▶ [Your objective] When the line containing "with this planning" appears in the data below, begin copying there and stop only after the line containing "clear spot on slide [1-TXT].".

▶ [Content revision data]
^^^^^^^^

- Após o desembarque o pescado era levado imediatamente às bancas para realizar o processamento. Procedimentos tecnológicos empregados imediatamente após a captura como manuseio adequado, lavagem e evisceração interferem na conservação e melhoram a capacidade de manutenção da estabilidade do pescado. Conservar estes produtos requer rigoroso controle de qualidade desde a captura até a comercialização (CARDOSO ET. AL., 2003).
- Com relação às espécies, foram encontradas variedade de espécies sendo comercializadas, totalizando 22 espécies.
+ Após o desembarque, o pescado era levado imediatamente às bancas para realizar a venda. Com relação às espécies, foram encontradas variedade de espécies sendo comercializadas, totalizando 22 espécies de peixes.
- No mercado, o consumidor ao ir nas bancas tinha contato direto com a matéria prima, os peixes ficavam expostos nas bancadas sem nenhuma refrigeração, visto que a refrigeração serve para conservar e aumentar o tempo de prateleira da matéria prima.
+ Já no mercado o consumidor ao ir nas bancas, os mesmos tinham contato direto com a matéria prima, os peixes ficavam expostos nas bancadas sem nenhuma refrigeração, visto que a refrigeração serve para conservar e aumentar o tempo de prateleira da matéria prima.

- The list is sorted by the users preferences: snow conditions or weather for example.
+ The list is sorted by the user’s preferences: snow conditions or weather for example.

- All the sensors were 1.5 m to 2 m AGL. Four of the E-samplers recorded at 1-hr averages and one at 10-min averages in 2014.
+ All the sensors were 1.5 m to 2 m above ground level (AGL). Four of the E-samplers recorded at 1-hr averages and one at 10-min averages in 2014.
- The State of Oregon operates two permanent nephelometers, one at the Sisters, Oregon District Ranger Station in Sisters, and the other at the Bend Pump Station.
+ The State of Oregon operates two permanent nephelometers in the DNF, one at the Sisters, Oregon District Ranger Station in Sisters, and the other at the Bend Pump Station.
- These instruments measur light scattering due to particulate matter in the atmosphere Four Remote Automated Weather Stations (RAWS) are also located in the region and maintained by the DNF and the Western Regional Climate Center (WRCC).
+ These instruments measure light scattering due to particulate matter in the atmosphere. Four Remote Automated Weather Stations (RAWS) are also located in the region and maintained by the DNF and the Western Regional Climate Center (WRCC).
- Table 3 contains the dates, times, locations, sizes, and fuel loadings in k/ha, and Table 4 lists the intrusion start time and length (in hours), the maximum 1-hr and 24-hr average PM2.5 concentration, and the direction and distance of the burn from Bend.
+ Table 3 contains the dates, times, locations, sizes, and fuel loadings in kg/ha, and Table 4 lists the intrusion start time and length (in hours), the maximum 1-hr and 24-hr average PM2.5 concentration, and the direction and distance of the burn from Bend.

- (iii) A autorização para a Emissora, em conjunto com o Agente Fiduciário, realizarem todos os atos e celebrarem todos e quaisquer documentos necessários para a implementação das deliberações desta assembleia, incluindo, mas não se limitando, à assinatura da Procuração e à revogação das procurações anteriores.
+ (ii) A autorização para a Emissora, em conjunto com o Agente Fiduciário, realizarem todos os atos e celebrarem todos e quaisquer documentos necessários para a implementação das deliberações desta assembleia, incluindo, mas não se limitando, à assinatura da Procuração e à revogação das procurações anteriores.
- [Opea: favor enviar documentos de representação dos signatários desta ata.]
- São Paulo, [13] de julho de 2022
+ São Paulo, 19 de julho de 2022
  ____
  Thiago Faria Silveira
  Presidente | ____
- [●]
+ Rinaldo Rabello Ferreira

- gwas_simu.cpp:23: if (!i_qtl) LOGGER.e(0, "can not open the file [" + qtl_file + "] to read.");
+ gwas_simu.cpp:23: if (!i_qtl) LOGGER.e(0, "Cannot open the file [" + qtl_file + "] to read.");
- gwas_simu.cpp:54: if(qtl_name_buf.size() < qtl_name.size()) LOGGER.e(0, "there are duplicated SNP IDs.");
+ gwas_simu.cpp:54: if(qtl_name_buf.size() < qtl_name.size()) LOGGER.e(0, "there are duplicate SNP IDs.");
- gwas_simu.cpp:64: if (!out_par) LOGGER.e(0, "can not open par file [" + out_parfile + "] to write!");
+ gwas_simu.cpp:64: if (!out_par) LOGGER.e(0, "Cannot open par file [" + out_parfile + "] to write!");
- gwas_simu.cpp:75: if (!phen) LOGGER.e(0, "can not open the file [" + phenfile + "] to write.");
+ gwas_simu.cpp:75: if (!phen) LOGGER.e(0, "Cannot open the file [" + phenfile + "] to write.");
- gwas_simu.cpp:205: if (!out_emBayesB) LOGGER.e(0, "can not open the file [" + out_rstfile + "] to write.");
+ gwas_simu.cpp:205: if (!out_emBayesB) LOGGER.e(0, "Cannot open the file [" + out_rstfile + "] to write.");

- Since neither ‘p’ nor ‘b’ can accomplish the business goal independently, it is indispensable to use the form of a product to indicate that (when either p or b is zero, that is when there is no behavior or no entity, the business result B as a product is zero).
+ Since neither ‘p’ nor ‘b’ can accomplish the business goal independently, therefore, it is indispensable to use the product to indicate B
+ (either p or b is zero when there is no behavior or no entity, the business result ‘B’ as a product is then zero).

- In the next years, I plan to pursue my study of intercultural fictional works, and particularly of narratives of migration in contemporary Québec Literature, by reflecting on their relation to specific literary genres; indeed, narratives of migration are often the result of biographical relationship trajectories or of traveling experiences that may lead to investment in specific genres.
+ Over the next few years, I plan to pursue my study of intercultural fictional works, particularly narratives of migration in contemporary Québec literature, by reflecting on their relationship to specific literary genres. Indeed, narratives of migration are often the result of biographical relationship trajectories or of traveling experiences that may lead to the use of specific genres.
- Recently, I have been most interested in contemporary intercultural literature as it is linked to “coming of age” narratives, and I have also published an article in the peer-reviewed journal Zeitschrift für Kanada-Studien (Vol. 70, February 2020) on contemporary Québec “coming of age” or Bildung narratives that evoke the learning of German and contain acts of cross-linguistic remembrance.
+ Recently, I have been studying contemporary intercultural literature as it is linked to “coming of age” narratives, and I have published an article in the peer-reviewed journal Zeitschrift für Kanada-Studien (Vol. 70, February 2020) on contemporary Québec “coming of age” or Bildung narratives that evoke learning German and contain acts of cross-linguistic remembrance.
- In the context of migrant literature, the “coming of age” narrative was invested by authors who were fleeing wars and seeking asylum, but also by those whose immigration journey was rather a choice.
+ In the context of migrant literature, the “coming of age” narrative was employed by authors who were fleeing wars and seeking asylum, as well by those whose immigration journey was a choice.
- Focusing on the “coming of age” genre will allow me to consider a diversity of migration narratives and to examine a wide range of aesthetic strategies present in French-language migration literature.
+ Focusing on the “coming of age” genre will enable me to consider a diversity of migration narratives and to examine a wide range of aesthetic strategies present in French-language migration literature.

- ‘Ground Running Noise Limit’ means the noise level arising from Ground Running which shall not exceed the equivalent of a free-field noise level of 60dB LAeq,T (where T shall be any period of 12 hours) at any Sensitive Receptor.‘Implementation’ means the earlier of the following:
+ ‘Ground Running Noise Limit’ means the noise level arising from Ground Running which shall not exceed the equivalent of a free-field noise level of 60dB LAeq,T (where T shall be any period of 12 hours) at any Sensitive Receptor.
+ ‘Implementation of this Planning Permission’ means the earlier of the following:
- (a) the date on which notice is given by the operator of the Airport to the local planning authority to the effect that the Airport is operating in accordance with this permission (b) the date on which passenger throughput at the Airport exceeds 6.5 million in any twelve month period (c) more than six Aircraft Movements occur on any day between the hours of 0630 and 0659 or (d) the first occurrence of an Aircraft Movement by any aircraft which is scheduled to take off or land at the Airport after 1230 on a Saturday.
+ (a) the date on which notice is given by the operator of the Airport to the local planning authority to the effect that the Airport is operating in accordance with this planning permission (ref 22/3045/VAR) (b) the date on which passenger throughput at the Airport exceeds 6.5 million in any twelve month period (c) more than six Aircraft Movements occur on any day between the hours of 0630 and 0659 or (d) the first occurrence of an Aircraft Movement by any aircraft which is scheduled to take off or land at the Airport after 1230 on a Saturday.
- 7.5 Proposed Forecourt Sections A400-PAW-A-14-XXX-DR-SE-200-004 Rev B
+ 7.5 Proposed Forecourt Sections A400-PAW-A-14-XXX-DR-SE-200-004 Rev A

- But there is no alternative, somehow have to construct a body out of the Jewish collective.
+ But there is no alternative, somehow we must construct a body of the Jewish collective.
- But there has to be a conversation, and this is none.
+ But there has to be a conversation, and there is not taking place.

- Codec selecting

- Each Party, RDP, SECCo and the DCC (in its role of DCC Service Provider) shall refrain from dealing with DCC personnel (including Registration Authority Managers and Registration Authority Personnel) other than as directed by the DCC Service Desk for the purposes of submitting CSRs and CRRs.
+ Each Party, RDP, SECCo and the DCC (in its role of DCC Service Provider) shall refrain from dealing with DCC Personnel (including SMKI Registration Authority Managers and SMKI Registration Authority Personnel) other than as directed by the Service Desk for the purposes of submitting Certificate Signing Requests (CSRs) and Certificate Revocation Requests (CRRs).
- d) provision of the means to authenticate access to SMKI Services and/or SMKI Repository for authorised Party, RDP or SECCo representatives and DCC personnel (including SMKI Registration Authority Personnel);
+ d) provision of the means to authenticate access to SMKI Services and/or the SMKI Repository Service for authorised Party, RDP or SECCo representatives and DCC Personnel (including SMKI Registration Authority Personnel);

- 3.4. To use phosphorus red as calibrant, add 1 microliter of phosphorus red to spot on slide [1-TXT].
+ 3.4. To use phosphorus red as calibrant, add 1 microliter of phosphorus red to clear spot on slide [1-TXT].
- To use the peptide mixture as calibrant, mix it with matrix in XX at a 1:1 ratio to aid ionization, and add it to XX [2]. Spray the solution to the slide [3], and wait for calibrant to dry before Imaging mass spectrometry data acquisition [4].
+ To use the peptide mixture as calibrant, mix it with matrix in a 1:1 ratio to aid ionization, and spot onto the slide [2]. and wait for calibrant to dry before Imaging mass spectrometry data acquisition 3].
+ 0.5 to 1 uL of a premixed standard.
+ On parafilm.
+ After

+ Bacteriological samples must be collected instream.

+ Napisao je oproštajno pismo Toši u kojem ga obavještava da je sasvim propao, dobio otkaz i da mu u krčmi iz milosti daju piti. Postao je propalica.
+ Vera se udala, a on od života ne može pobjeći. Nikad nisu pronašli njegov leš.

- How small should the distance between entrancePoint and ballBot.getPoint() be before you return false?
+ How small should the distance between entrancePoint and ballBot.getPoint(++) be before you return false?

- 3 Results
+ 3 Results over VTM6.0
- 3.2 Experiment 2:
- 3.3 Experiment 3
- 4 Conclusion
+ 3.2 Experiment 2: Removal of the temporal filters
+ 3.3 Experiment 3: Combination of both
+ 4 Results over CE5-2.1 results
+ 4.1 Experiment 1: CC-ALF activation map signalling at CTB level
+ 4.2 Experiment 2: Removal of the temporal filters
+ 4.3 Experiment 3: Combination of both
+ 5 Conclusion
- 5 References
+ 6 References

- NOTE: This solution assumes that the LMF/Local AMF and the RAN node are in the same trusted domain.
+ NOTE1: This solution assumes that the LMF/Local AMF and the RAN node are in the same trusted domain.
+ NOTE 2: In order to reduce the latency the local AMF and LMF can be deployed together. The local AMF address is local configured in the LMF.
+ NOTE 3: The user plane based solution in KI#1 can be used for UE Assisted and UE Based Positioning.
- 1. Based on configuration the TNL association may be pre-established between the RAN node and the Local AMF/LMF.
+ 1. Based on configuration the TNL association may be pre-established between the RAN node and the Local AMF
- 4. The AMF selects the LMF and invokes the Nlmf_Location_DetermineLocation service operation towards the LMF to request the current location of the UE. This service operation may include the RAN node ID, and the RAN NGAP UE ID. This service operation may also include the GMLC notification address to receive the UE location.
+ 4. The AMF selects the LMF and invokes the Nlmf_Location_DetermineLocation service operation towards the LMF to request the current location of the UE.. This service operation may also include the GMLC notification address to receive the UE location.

^^^^^^^^

▶ [Response for this exercise]
+ (a) the date on which notice is given by the operator of the Airport to the local planning authority to the effect that the Airport is operating in accordance with this planning permission (ref 22/3045/VAR) (b) the date on which passenger throughput at the Airport exceeds 6.5 million in any twelve month period (c) more than six Aircraft Movements occur on any day between the hours of 0630 and 0659 or (d) the first occurrence of an Aircraft Movement by any aircraft which is scheduled to take off or land at the Airport after 1230 on a Saturday.
- 7.5 Proposed Forecourt Sections A400-PAW-A-14-XXX-DR-SE-200-004 Rev B
+ 7.5 Proposed Forecourt Sections A400-PAW-A-14-XXX-DR-SE-200-004 Rev A

- But there is no alternative, somehow have to construct a body out of the Jewish collective.
+ But there is no alternative, somehow we must construct a body of the Jewish collective.
- But there has to be a conversation, and this is none.
+ But there has to be a conversation, and there is not taking place.

- Codec selecting

- Each Party, RDP, SECCo and the DCC (in its role of DCC Service Provider) shall refrain from dealing with DCC personnel (including Registration Authority Managers and Registration Authority Personnel) other than as directed by the DCC Service Desk for the purposes of submitting CSRs and CRRs.
+ Each Party, RDP, SECCo and the DCC (in its role of DCC Service Provider) shall refrain from dealing with DCC Personnel (including SMKI Registration Authority Managers and SMKI Registration Authority Personnel) other than as directed by the Service Desk for the purposes of submitting Certificate Signing Requests (CSRs) and Certificate Revocation Requests (CRRs).
- d) provision of the means to authenticate access to SMKI Services and/or SMKI Repository for authorised Party, RDP or SECCo representatives and DCC personnel (including SMKI Registration Authority Personnel);
+ d) provision of the means to authenticate access to SMKI Services and/or the SMKI Repository Service for authorised Party, RDP or SECCo representatives and DCC Personnel (including SMKI Registration Authority Personnel);

- 3.4. To use phosphorus red as calibrant, add 1 microliter of phosphorus red to spot on slide [1-TXT].
+ 3.4. To use phosphorus red as calibrant, add 1 microliter of phosphorus red to clear spot on slide [1-TXT].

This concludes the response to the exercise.